> [WHAT THIS TASK INVOLVES]:
The entries below should be given again exactly, minus their pictures.

> [WORKING DATA]:
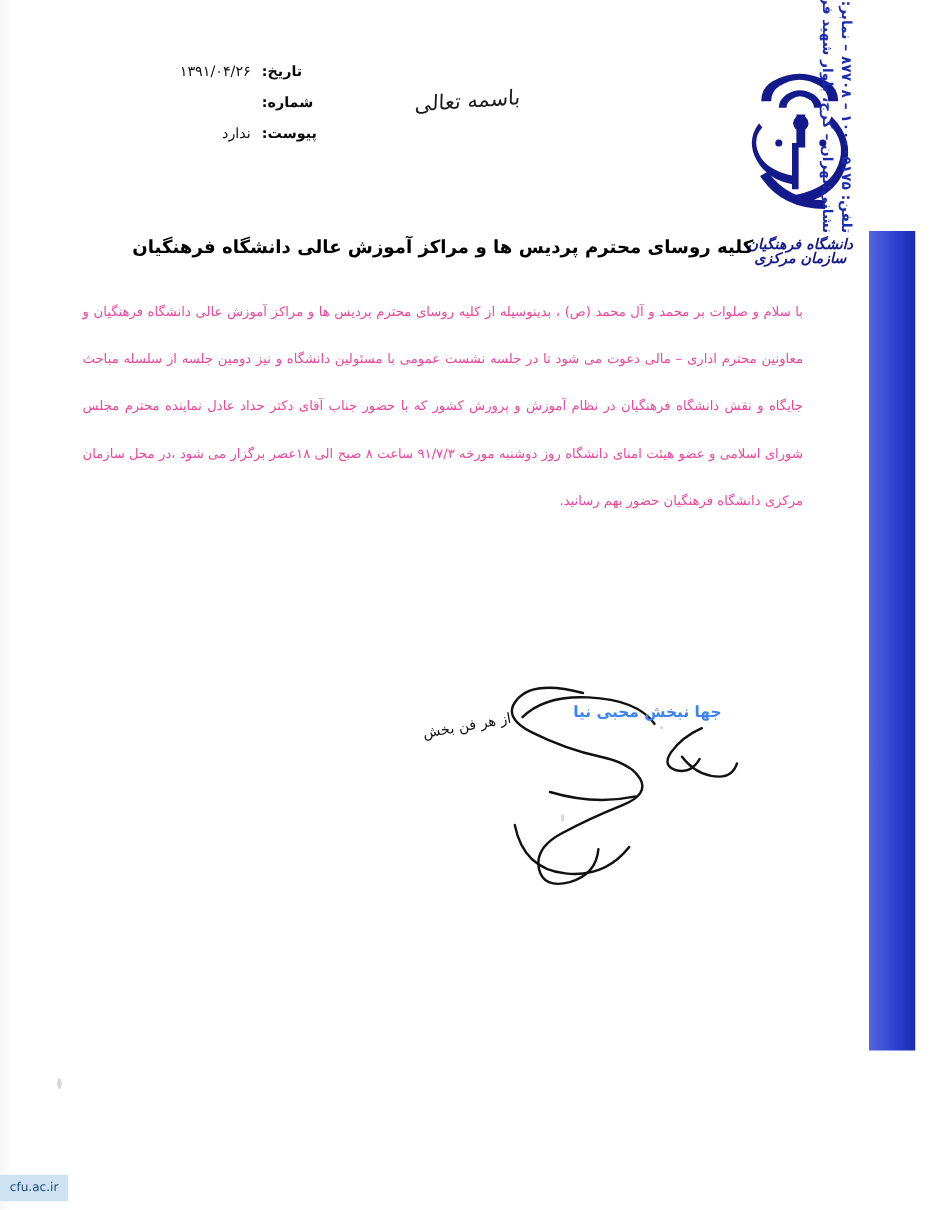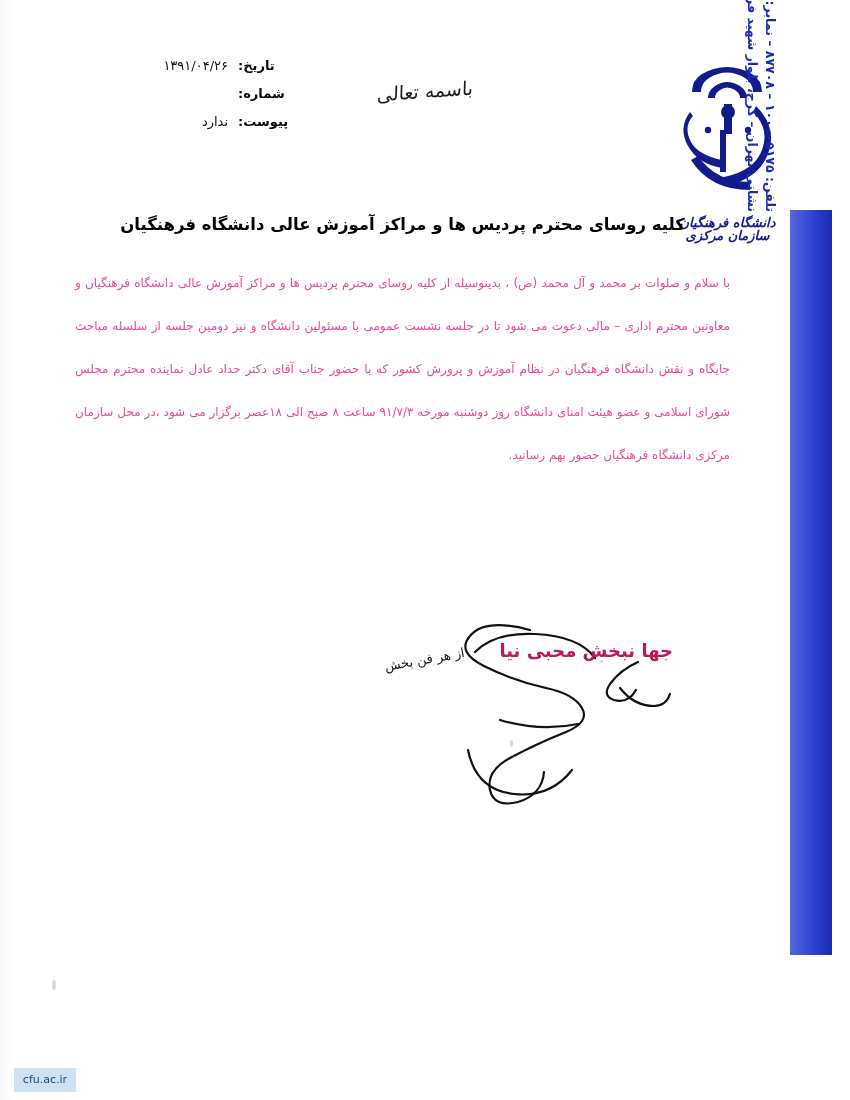--- a/index.html
+++ b/index.html
@@ -180,10 +180,10 @@
   .sig-name {
     position: absolute;
     top: 30px;
-    right: 27px;
-    font-size: 18px;
-    font-weight: bold;
-    color: #be185d;
+    right: 44px;
+    font-size: 14px;
+    font-weight: bold;
+    color: #3b82f6;
   }
   .sig-title {
     position: absolute;

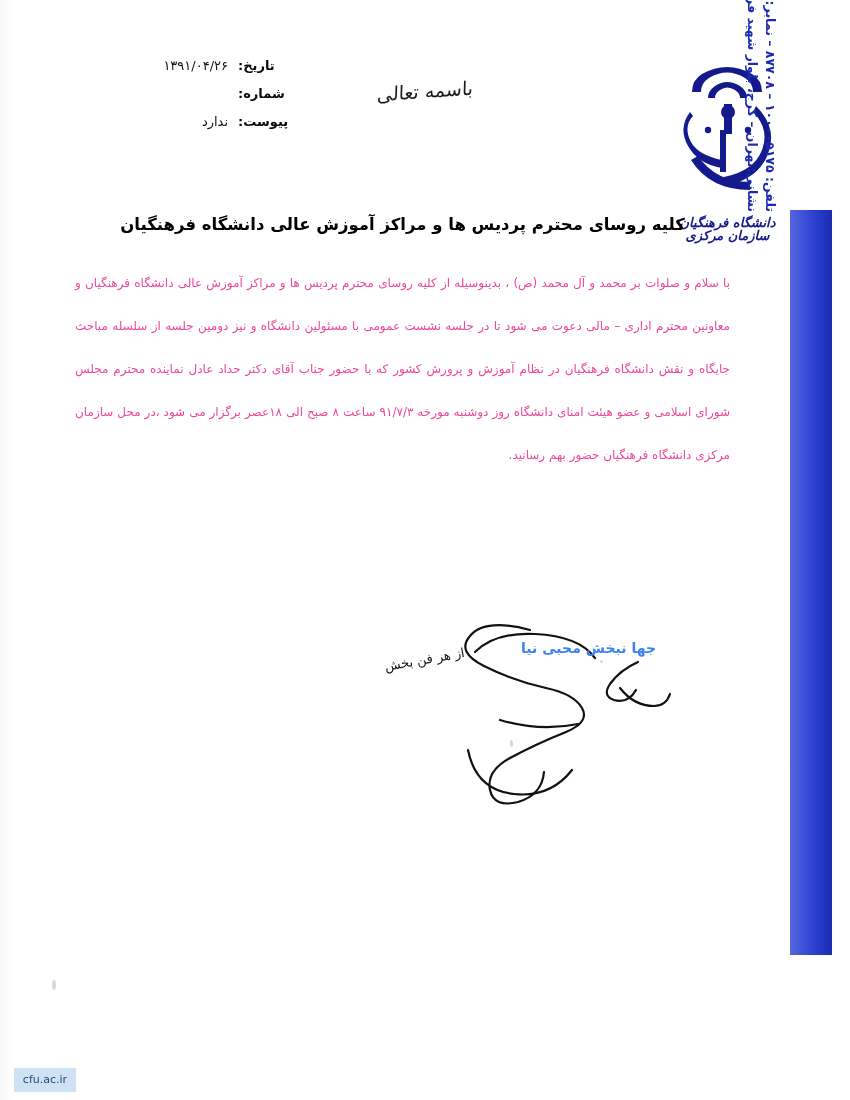--- a/index.html
+++ b/index.html
@@ -215,7 +215,7 @@
   
   .footer-stamp {
     position: absolute;
-    left: 14px;
+    left: 0;
     bottom: 8px;
     width: 62px;
     height: 24px;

> [TASK RESPONSE]:
--- a/index.html
+++ b/index.html
@@ -180,10 +180,10 @@
   .sig-name {
     position: absolute;
     top: 30px;
-    right: 27px;
-    font-size: 18px;
-    font-weight: bold;
-    color: #be185d;
+    right: 44px;
+    font-size: 14px;
+    font-weight: bold;
+    color: #3b82f6;
   }
   .sig-title {
     position: absolute;

--- a/index.html
+++ b/index.html
@@ -215,7 +215,7 @@
   
   .footer-stamp {
     position: absolute;
-    left: 14px;
+    left: 0;
     bottom: 8px;
     width: 62px;
     height: 24px;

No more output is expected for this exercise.